→ TASK TO CARRY OUT:
Given the material below, output exactly the lines from the line with "payment method: Apple Pay -> American Express" to the line with "invoice date: 2015-09-03 -> 2015-09-10", both ends included, and no other lines.

→ DATA SECTION:

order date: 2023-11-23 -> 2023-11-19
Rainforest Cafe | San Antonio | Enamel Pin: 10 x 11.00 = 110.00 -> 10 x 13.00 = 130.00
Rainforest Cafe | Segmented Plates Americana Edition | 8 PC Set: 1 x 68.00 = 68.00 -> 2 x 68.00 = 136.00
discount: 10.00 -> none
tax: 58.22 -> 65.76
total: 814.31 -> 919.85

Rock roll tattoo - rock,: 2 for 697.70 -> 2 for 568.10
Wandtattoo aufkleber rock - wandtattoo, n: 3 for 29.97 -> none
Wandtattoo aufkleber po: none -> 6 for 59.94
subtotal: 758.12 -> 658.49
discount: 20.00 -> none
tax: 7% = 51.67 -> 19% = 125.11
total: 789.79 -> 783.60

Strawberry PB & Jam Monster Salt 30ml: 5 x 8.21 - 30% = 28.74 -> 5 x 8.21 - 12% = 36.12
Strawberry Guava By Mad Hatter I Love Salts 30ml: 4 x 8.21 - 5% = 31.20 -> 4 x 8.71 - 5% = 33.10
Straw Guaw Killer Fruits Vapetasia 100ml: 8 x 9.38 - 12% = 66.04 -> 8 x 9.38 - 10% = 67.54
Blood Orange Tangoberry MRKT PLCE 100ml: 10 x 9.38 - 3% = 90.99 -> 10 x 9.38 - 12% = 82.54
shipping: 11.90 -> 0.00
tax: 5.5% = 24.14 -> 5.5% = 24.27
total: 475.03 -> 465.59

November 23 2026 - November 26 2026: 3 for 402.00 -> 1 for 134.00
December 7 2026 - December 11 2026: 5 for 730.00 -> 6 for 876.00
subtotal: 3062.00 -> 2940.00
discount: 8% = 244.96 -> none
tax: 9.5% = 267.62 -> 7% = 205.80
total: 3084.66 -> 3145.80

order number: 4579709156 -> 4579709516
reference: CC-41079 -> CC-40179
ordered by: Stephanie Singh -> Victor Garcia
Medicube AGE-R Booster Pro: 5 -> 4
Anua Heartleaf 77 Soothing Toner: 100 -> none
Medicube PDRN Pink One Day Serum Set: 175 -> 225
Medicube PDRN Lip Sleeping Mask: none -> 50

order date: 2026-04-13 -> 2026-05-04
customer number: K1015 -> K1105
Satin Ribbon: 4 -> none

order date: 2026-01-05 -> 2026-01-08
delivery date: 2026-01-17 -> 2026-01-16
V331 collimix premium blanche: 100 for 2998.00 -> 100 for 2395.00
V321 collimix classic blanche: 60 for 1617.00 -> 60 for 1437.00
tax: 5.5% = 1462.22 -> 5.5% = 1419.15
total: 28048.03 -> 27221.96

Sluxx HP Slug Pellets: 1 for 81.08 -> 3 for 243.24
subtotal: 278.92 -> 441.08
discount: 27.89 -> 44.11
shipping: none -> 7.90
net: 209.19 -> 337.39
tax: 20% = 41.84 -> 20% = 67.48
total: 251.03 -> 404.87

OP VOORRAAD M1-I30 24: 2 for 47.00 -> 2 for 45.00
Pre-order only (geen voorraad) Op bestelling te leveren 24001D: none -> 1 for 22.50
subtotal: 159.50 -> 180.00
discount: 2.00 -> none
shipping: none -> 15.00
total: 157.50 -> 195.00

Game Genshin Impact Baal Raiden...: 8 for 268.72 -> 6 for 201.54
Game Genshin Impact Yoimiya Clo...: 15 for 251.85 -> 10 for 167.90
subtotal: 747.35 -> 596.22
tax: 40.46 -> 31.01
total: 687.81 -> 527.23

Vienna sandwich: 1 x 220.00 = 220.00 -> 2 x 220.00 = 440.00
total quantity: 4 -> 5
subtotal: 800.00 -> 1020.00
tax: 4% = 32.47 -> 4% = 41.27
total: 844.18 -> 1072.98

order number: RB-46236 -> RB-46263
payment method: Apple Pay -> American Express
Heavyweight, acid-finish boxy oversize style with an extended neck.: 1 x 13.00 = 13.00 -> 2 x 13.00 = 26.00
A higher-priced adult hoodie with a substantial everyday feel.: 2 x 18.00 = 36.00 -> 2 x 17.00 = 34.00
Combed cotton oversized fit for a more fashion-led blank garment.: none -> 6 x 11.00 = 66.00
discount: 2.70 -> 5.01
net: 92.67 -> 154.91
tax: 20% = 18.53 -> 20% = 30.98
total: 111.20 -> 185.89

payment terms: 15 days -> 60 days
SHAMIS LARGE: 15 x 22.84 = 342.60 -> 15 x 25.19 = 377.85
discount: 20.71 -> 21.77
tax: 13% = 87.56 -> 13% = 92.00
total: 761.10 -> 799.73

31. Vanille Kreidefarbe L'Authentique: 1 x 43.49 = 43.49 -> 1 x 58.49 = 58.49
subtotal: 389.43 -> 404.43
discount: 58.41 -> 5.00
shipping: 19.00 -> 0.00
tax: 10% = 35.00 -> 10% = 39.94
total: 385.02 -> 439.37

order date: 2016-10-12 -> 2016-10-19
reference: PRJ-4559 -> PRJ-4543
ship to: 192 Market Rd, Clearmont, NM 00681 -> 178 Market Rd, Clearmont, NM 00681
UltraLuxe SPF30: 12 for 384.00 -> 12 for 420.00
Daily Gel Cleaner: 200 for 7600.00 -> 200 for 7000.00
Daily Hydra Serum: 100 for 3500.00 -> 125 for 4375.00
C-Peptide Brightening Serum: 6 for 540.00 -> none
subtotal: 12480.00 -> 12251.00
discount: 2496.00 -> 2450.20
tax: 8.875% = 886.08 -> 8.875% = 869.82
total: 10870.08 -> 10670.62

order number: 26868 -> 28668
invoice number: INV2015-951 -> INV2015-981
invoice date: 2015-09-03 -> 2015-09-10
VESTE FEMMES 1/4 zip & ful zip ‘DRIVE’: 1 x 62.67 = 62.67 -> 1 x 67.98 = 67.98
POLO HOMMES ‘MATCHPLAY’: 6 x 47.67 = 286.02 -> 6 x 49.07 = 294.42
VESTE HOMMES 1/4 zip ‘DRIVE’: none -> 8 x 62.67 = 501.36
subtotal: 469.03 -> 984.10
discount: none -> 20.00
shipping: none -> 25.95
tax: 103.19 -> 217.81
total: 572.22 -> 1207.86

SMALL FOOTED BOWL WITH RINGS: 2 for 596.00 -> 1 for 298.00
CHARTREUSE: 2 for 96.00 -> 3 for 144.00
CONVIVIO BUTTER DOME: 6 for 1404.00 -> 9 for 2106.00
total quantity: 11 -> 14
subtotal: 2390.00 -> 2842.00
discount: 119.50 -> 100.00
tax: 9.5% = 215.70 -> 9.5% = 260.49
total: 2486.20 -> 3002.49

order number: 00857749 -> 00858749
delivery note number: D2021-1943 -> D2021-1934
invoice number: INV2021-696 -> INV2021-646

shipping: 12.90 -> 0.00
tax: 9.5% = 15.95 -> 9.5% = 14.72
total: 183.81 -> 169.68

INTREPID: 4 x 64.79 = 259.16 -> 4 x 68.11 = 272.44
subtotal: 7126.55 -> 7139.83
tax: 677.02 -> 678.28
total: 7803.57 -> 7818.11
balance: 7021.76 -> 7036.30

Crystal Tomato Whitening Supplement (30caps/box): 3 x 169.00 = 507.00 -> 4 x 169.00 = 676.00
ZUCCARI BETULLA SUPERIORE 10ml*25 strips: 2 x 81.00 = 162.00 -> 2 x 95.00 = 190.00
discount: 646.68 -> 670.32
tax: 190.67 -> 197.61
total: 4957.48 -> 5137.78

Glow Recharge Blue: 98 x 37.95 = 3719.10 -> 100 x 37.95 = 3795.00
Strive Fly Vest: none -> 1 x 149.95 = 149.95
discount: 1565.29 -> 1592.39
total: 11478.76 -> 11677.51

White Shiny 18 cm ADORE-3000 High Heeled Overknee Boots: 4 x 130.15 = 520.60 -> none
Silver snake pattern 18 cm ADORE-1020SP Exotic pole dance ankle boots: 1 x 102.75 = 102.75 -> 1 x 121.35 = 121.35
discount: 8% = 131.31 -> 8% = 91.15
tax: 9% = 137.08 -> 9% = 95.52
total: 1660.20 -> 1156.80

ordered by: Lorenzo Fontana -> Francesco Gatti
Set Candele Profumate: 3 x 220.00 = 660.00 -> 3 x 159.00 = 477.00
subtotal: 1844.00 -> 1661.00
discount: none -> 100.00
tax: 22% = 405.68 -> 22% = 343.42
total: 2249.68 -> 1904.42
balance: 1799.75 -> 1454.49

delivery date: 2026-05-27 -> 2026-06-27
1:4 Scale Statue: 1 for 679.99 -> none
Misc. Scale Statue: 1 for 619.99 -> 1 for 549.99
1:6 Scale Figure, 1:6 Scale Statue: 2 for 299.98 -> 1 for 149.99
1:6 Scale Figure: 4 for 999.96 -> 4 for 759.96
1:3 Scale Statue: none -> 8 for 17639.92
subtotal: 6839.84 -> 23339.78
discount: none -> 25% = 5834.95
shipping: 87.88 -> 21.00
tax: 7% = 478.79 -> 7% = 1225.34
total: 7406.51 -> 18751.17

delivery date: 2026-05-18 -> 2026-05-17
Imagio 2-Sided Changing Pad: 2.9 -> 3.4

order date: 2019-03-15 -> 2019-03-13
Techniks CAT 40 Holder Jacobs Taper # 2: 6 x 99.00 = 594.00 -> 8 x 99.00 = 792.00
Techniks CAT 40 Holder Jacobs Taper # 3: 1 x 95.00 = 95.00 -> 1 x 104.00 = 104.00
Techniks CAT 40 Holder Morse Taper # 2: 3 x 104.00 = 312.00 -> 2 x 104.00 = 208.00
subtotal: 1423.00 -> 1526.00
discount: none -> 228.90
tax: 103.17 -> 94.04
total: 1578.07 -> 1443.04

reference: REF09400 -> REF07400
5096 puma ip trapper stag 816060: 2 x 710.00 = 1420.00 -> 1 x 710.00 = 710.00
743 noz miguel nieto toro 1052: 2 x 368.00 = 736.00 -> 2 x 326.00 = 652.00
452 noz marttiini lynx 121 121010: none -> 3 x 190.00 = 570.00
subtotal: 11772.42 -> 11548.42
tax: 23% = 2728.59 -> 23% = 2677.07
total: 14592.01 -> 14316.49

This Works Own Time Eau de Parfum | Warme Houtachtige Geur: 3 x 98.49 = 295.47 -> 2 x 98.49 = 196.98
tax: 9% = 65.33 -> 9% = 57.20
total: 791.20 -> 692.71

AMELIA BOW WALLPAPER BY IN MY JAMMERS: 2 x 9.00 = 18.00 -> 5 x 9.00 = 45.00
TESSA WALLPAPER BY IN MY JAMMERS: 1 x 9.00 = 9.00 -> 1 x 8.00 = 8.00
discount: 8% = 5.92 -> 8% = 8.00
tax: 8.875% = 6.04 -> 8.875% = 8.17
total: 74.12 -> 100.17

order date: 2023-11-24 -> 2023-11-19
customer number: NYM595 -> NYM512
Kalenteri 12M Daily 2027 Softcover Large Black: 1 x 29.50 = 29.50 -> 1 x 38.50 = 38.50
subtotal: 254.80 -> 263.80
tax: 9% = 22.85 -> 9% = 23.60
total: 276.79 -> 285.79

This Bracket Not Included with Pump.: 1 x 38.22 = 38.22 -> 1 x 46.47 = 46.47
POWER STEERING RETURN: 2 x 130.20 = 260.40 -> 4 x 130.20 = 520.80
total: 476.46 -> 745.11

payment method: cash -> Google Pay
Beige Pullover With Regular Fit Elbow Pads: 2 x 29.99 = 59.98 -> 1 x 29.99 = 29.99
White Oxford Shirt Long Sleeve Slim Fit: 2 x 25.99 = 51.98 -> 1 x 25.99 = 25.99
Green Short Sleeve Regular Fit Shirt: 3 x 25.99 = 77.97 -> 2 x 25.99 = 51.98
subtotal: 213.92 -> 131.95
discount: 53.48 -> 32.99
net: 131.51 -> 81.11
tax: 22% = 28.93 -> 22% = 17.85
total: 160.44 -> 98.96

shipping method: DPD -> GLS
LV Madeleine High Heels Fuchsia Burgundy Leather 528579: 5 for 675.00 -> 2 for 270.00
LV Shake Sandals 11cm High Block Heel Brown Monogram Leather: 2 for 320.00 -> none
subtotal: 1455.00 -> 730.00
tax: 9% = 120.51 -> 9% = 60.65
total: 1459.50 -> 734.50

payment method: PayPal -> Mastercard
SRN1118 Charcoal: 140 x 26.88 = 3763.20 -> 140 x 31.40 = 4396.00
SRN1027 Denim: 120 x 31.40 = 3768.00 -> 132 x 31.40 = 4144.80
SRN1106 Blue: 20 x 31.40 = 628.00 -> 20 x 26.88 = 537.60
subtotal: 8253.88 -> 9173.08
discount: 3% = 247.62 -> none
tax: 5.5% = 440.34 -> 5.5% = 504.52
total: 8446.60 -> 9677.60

→ TASK ANSWER:
payment method: Apple Pay -> American Express
Heavyweight, acid-finish boxy oversize style with an extended neck.: 1 x 13.00 = 13.00 -> 2 x 13.00 = 26.00
A higher-priced adult hoodie with a substantial everyday feel.: 2 x 18.00 = 36.00 -> 2 x 17.00 = 34.00
Combed cotton oversized fit for a more fashion-led blank garment.: none -> 6 x 11.00 = 66.00
discount: 2.70 -> 5.01
net: 92.67 -> 154.91
tax: 20% = 18.53 -> 20% = 30.98
total: 111.20 -> 185.89

payment terms: 15 days -> 60 days
SHAMIS LARGE: 15 x 22.84 = 342.60 -> 15 x 25.19 = 377.85
discount: 20.71 -> 21.77
tax: 13% = 87.56 -> 13% = 92.00
total: 761.10 -> 799.73

31. Vanille Kreidefarbe L'Authentique: 1 x 43.49 = 43.49 -> 1 x 58.49 = 58.49
subtotal: 389.43 -> 404.43
discount: 58.41 -> 5.00
shipping: 19.00 -> 0.00
tax: 10% = 35.00 -> 10% = 39.94
total: 385.02 -> 439.37

order date: 2016-10-12 -> 2016-10-19
reference: PRJ-4559 -> PRJ-4543
ship to: 192 Market Rd, Clearmont, NM 00681 -> 178 Market Rd, Clearmont, NM 00681
UltraLuxe SPF30: 12 for 384.00 -> 12 for 420.00
Daily Gel Cleaner: 200 for 7600.00 -> 200 for 7000.00
Daily Hydra Serum: 100 for 3500.00 -> 125 for 4375.00
C-Peptide Brightening Serum: 6 for 540.00 -> none
subtotal: 12480.00 -> 12251.00
discount: 2496.00 -> 2450.20
tax: 8.875% = 886.08 -> 8.875% = 869.82
total: 10870.08 -> 10670.62

order number: 26868 -> 28668
invoice number: INV2015-951 -> INV2015-981
invoice date: 2015-09-03 -> 2015-09-10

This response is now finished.